* _TRY IT_
Your result should be every line of the records below that contains the word "subtitle".

[Opening ENTRIES SUPPLIED section]

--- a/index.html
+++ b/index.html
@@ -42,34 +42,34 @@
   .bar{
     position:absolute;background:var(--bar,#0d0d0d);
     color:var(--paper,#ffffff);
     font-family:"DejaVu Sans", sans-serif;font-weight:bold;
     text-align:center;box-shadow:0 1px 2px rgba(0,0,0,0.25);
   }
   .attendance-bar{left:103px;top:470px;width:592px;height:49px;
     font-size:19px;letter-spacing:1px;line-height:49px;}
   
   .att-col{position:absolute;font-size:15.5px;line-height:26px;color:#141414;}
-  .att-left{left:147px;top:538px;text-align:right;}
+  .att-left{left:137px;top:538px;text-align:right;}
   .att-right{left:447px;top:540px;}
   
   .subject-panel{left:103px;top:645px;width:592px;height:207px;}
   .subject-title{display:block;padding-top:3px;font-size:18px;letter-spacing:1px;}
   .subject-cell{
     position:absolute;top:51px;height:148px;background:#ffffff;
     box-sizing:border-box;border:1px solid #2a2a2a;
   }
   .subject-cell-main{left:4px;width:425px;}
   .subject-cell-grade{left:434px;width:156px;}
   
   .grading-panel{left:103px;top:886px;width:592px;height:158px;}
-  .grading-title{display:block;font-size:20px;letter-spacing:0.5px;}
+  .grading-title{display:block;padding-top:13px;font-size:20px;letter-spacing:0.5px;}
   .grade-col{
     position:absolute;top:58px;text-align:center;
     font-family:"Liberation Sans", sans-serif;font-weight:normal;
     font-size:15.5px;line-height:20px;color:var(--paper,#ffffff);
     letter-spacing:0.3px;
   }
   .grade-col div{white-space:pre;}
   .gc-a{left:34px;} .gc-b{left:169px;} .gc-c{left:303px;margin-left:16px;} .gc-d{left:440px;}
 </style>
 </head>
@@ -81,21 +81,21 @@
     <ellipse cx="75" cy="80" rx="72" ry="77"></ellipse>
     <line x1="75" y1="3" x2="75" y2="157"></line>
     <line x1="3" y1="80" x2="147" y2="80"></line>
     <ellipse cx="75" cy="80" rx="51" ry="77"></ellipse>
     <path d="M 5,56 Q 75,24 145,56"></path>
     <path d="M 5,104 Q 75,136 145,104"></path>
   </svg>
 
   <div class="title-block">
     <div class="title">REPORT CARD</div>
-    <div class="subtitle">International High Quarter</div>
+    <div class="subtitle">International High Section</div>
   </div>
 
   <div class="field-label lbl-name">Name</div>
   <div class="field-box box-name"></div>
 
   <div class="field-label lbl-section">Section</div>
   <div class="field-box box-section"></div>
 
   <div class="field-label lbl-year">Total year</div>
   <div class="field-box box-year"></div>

[Closing ENTRIES SUPPLIED section]
[Opening ENTRIES SUPPLIED section]

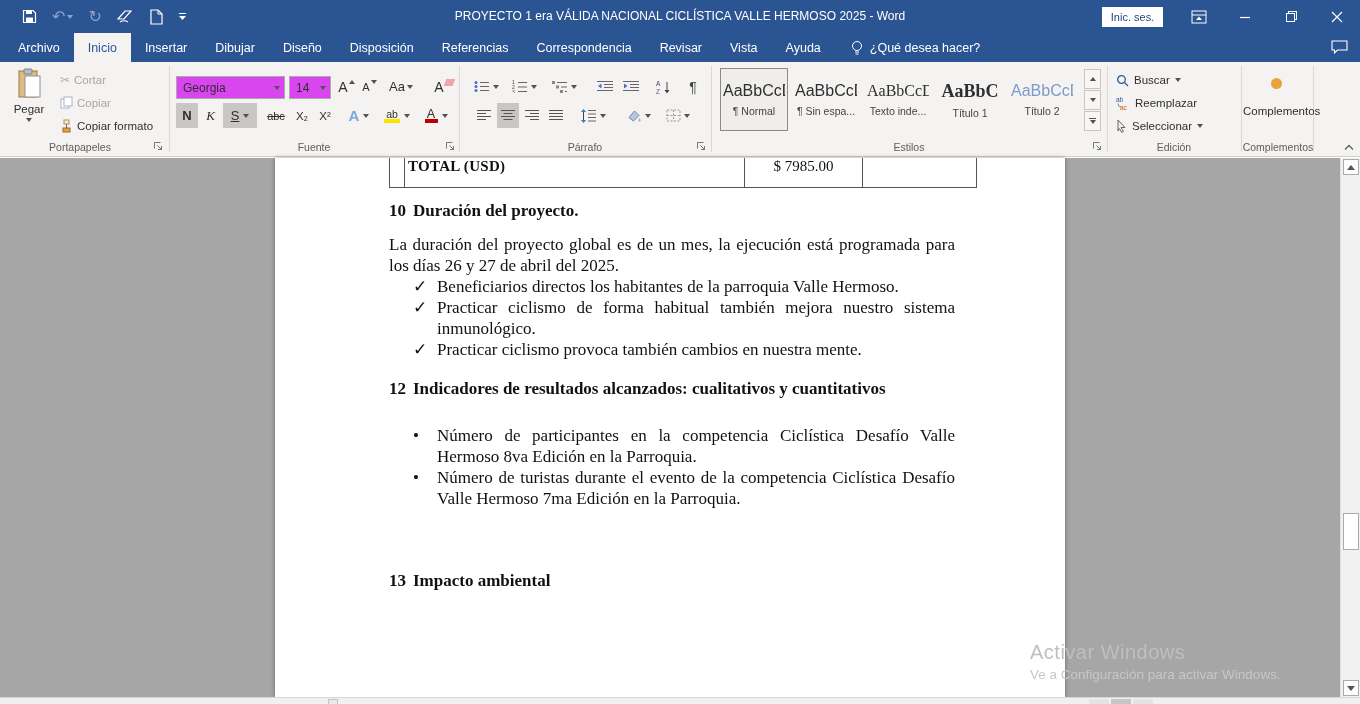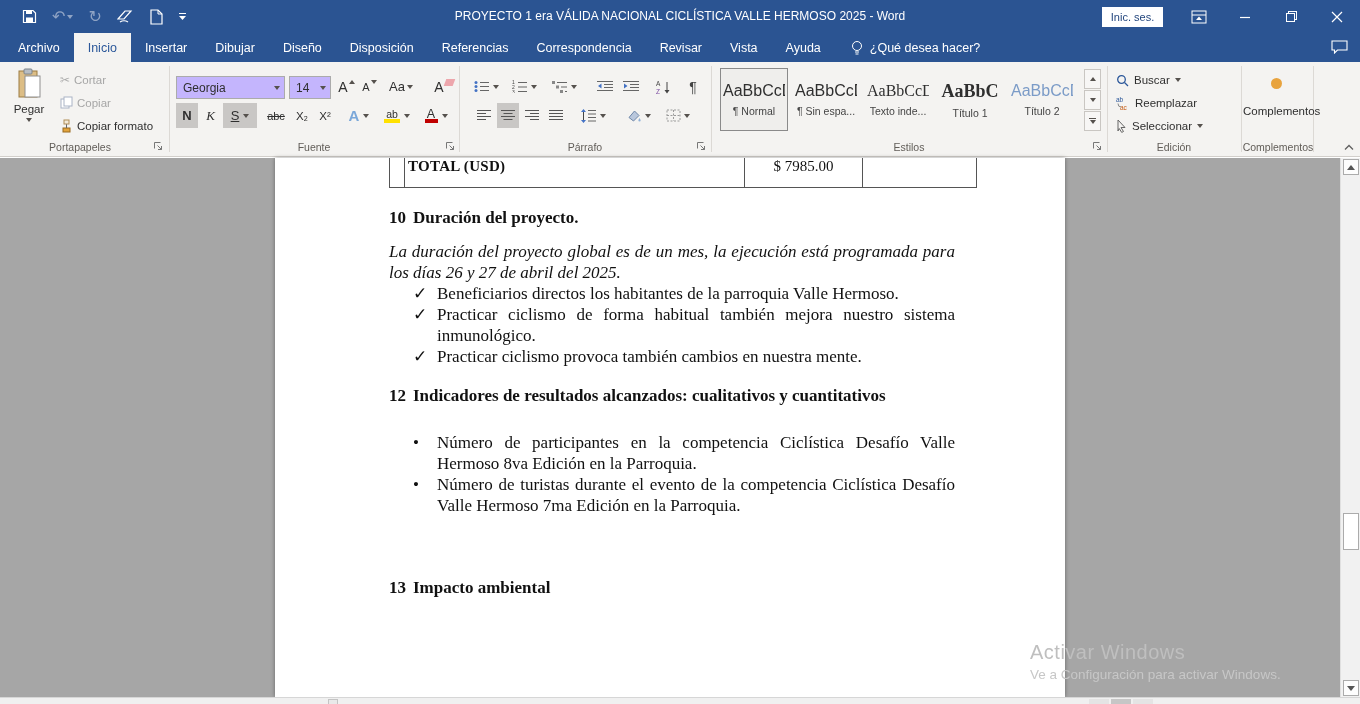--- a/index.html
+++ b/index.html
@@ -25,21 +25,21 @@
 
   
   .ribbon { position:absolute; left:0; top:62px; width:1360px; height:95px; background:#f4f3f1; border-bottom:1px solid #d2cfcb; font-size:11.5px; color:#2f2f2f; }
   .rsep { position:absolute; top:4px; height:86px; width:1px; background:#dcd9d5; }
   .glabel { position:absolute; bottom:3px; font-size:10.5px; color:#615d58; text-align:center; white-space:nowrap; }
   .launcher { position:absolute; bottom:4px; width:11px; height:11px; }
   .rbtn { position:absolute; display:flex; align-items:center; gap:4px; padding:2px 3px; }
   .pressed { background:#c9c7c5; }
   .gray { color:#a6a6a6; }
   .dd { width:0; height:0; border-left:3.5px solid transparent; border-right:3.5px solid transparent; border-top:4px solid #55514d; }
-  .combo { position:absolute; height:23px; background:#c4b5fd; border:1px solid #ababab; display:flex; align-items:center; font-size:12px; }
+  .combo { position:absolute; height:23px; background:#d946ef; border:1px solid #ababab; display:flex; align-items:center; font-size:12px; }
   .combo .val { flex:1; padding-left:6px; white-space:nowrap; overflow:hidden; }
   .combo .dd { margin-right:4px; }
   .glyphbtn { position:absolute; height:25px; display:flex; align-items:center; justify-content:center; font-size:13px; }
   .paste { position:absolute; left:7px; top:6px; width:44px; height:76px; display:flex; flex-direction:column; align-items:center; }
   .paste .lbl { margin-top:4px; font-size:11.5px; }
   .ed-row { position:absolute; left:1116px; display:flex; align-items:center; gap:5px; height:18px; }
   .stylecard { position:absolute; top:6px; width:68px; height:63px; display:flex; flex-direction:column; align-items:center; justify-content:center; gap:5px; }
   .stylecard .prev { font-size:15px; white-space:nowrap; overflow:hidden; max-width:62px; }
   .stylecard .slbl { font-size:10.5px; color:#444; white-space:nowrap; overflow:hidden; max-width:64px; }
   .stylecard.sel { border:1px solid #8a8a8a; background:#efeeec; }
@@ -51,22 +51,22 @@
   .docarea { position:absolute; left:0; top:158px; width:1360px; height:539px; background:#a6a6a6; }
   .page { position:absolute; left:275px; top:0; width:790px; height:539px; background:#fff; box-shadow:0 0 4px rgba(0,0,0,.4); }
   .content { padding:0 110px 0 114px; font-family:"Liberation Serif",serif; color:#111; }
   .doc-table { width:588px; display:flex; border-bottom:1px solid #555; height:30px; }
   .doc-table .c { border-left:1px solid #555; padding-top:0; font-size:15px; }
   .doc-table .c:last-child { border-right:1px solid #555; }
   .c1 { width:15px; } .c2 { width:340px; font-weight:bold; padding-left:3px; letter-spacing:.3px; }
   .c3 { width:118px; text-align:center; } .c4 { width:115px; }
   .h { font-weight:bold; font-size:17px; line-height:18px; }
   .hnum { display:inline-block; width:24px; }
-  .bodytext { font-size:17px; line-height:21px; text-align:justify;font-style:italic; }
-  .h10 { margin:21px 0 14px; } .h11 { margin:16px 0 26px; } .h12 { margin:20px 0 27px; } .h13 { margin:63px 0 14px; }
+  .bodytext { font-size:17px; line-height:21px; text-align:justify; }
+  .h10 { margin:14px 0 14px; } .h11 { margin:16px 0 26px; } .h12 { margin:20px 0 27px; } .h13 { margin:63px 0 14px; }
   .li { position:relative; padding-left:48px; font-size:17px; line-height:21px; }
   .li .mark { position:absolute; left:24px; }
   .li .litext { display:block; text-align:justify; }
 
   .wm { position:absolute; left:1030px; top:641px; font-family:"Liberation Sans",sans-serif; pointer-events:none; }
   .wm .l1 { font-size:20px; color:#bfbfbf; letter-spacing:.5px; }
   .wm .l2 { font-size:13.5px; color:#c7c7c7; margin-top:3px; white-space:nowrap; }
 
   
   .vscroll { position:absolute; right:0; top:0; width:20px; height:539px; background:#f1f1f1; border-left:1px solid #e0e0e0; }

[Closing ENTRIES SUPPLIED section]
[Opening ENTRIES SUPPLIED section]

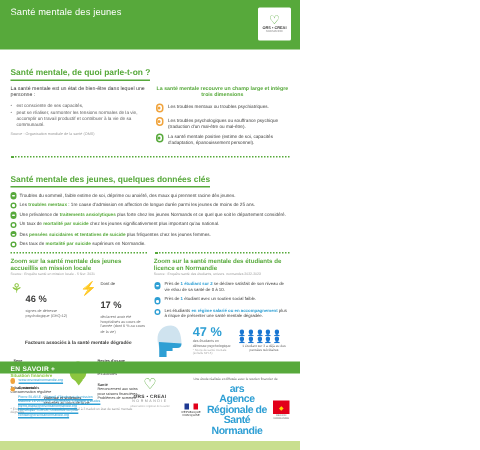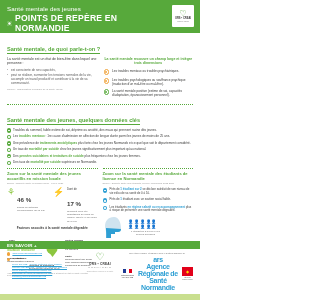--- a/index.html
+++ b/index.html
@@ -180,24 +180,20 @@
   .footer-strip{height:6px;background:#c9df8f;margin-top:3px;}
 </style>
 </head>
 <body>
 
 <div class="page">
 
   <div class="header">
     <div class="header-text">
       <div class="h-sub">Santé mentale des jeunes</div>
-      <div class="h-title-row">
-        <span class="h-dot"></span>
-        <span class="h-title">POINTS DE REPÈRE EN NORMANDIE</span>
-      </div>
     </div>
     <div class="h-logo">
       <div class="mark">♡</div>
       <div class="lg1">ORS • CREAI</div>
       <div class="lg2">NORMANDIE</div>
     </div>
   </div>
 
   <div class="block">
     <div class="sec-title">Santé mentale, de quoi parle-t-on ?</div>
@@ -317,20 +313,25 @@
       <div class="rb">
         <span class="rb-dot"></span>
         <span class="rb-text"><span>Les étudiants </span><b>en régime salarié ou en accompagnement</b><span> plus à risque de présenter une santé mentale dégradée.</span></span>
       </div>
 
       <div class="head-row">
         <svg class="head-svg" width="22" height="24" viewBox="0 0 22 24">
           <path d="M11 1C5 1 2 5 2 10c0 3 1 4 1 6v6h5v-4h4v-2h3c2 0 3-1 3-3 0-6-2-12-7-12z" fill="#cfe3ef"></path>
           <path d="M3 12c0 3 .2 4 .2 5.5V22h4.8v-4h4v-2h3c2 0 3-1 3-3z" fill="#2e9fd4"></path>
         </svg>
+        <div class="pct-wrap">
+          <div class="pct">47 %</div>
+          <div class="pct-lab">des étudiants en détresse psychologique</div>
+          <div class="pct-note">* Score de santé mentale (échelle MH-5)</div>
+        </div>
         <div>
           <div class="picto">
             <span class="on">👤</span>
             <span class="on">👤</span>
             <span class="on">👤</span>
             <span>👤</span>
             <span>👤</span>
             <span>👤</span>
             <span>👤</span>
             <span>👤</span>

[Closing ENTRIES SUPPLIED section]

* _SOLUTION TO THE PROBLEM_
-    <div class="subtitle">International High Quarter</div>
+    <div class="subtitle">International High Section</div>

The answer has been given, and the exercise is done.